Propre en ordre ou réinterprété à la sauvage: les manières de prendre soin et d’entretenir les jardins historiques en Suisse sont aussi diverses que les personnes qui s’en occupent. Mais celles-ci ont en commun qu’elles s’épanouissent dans cette tâche. Trois exemples témoignent de cette variété des démarches et illustrent le Prix Schulthess des jardins 2023 décerné au groupe de travail Jardins historiques d’ICOMOS Suisse.

De Seraina Kobler et Franziska Engelhardt:
Les articles sont publiés dans le numéro 3/2023 de notre revue Heimatschutz/Patrimoine et dans la brochure consacrée au Prix Schulthess des jardins 2023.

«Un jardin doit s’accorder à la maison»

La marionnettiste Claudine Kopp a conçu un jardin très personnel, à l’intention des espèces de toutes sortes, assurant la transition entre sa maison appenzelloise historique et la réserve d’oiseaux qui l’entoure.

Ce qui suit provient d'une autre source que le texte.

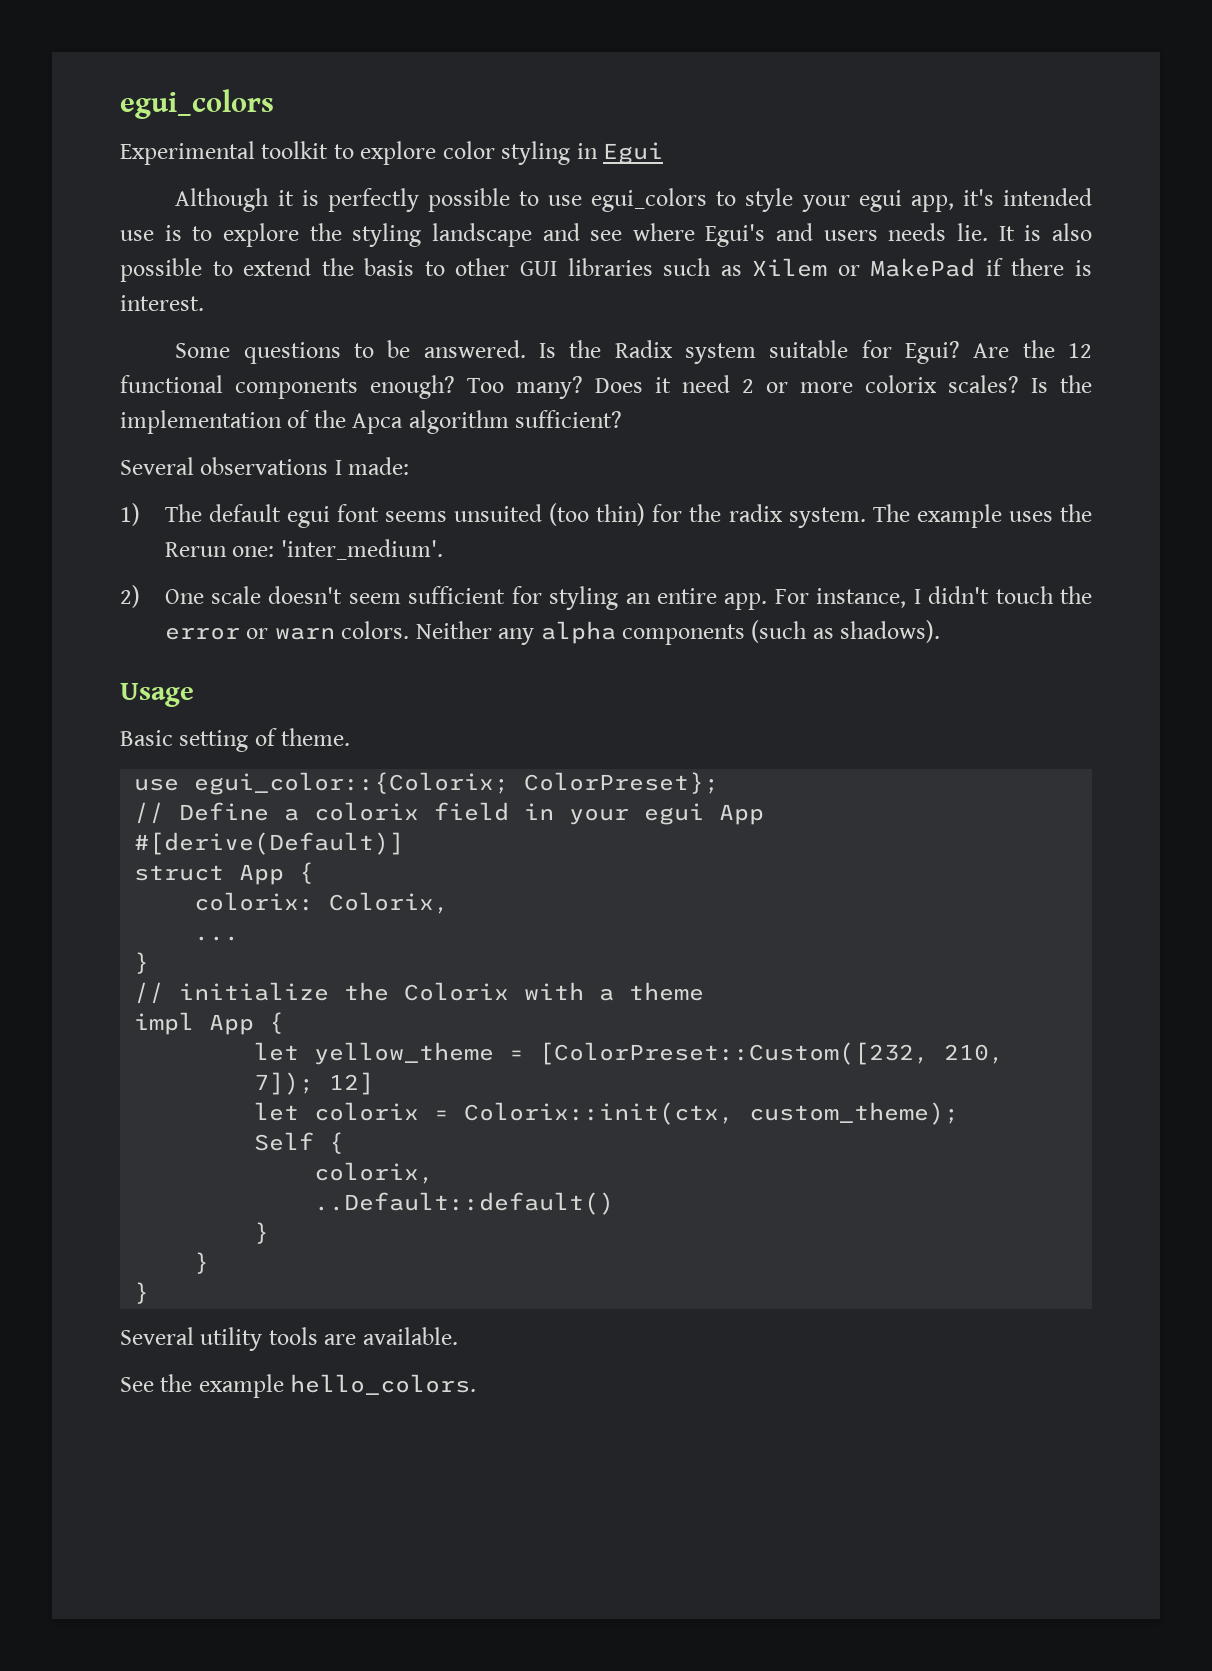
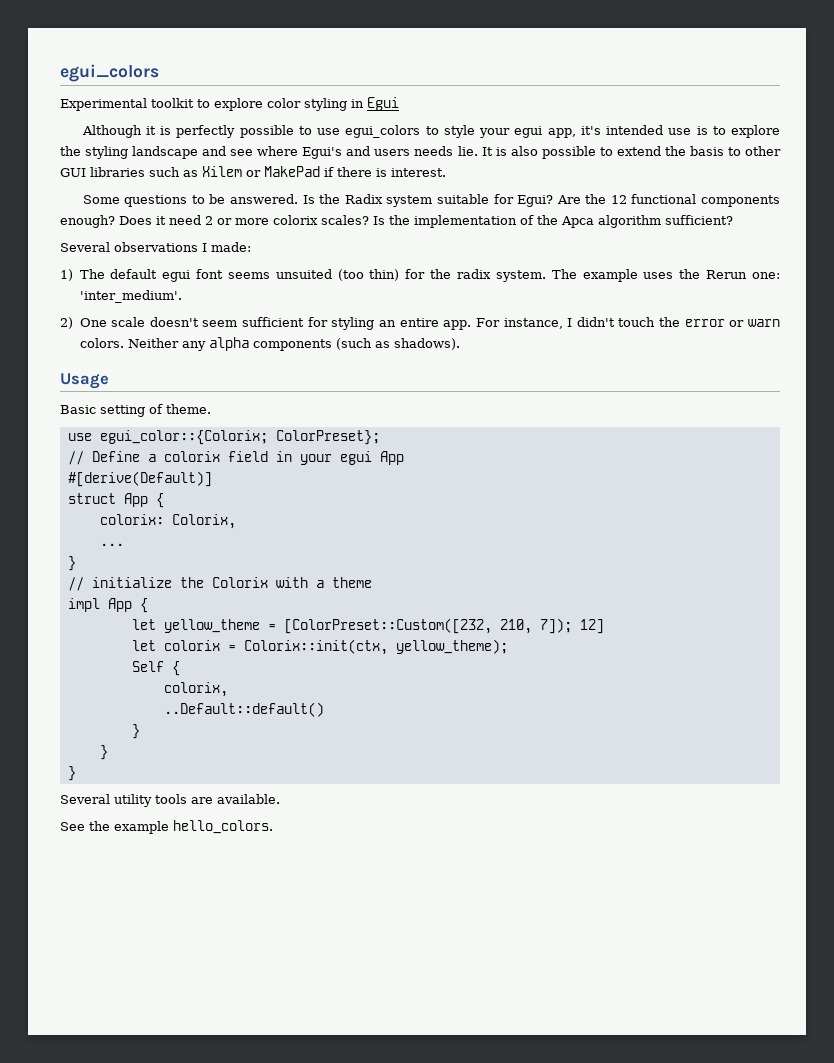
- Too many?
- let colorix = Colorix::init(ctx, custom_theme);
+ let colorix = Colorix::init(ctx, yellow_theme);

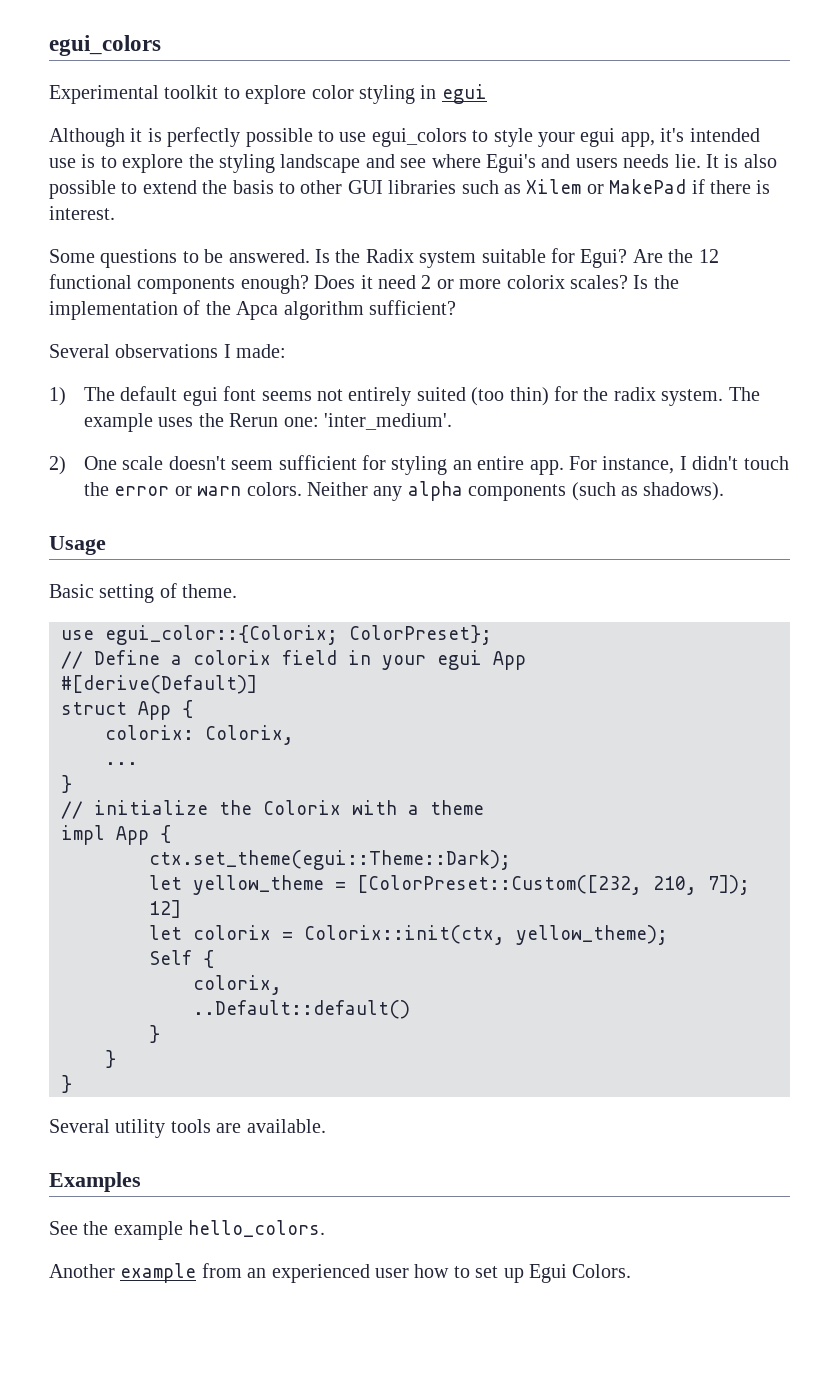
- Experimental toolkit to explore color styling in Egui
+ Experimental toolkit to explore color styling in egui
- 1) The default egui font seems unsuited (too thin) for the radix system.
+ 1) The default egui font seems not entirely suited (too thin) for the radix system.
+ ctx.set_theme(egui::Theme::Dark);
+ Examples
+ Another example from an experienced user how to set up Egui Colors.

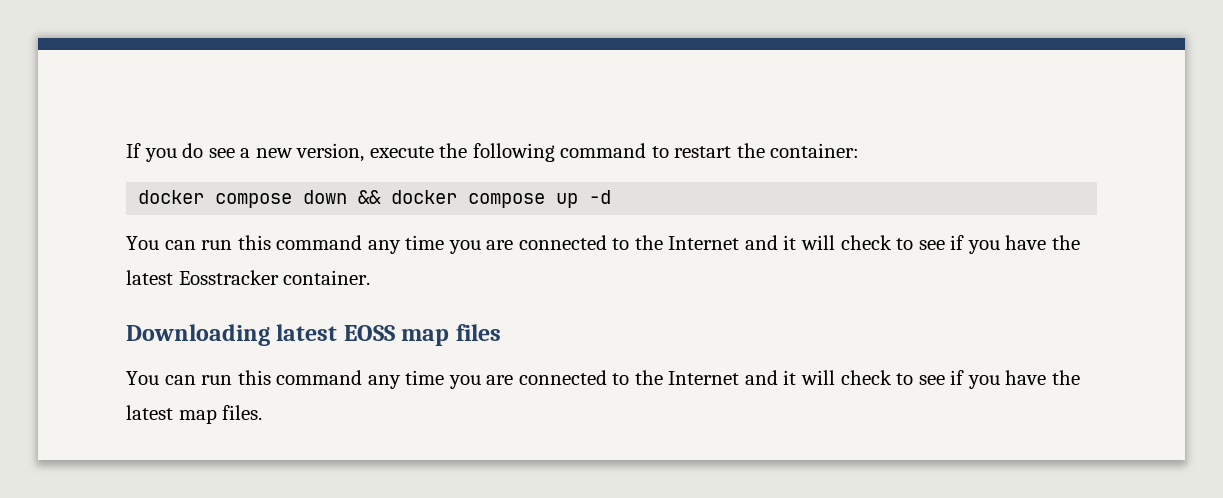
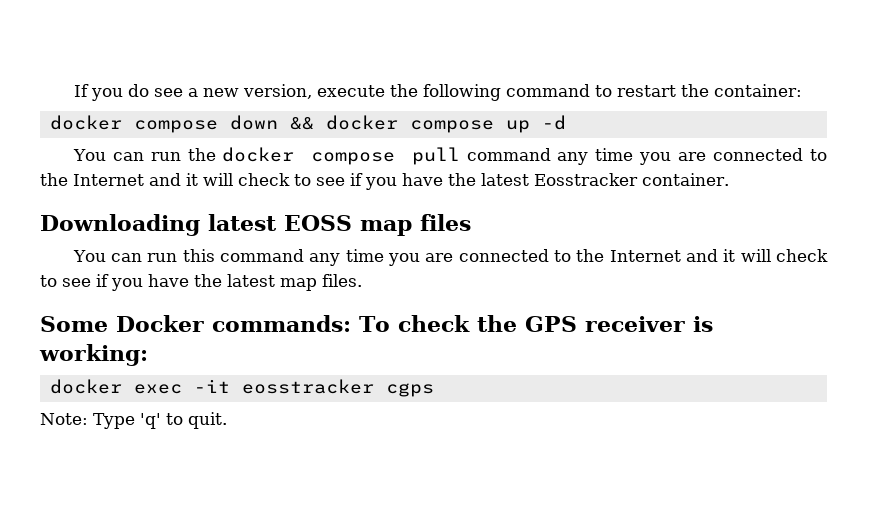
- You can run this command any time you are connected to the Internet and it will check to see if you have the latest Eosstracker container.
+ You can run the docker compose pull command any time you are connected to the Internet and it will check to see if you have the latest Eosstracker container.
+ Some Docker commands: To check the GPS receiver is working:
+ docker exec -it eosstracker cgps
+ Note: Type 'q' to quit.

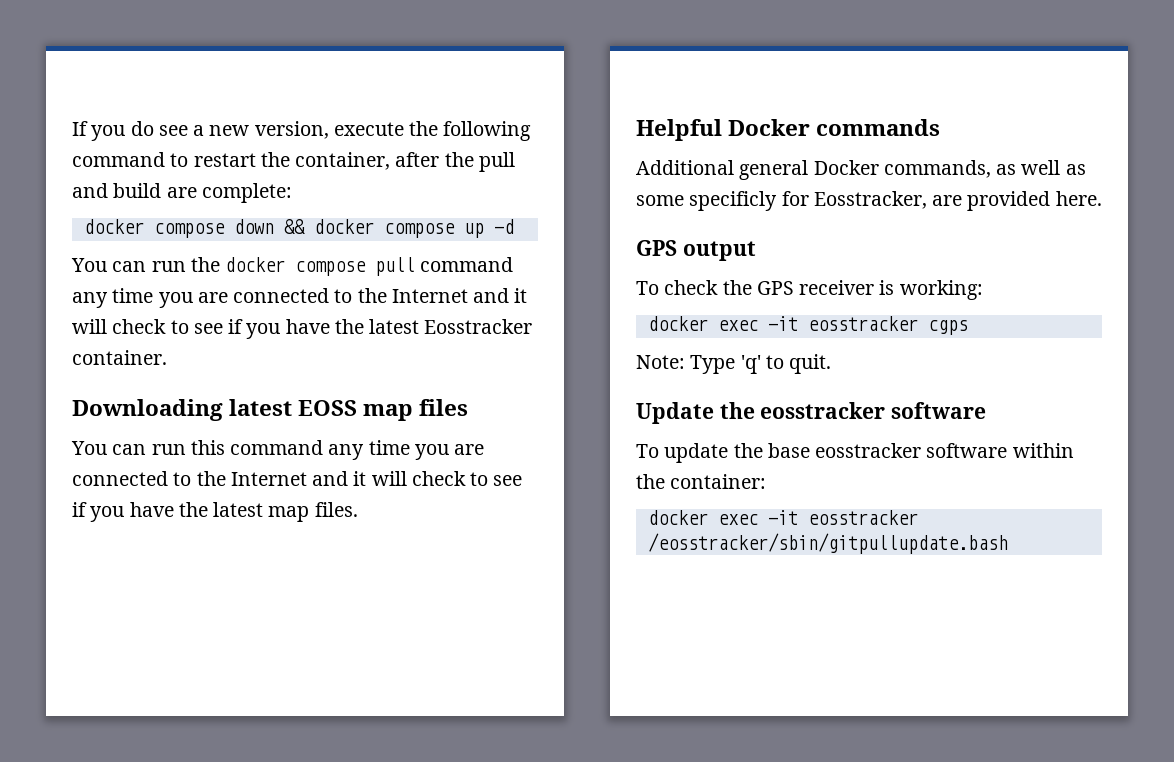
- If you do see a new version, execute the following command to restart the container:
+ If you do see a new version, execute the following command to restart the container, after the pull and build are complete:
- Some Docker commands: To check the GPS receiver is working:
+ Helpful Docker commands
+ Additional general Docker commands, as well as some specificly for Eosstracker, are provided here.
+ GPS output
+ To check the GPS receiver is working:
+ Update the eosstracker software
+ To update the base eosstracker software within the container:
+ docker exec -it eosstracker /eosstracker/sbin/gitpullupdate.bash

Seraina Kobler, autrice, Zurich

 

«Habillez-vous chaudement, nous sommes presque à 1000 mètres», recommande tout de suite Claudia Kopp au téléphone. De fait, la végétation semble se réveiller avec un temps de retard en ce matin d’avril, au milieu des vertes collines d’Appenzell ceintes de nappes de brume. Il faut y regarder à deux fois pour apercevoir dans les prairies maigres ce qui deviendra très vite de magnifiques orchis, des œillets et des linaigrettes. «Tout cela est protégé», explique notre interlocutrice en montrant les surfaces qui entourent la maison appenzelloise historique. Celle-ci est si ancienne que tout y est un peu différent par rapport à ses voisines. Lorsque Claudine Kopp dit «Wiese» (prairie) dans son généreux dialecte local, cela sonne comme «Wesen» (être vivant). De fait, ceux-ci ne manquent pas. Car qui dit réserve dit fauchage une fois par an seulement. Un cadeau pour les oiseaux qui nichent au sol, pour les belettes, les lièvres, les renards et les papillons qui tous profitent de la riche flore indigène.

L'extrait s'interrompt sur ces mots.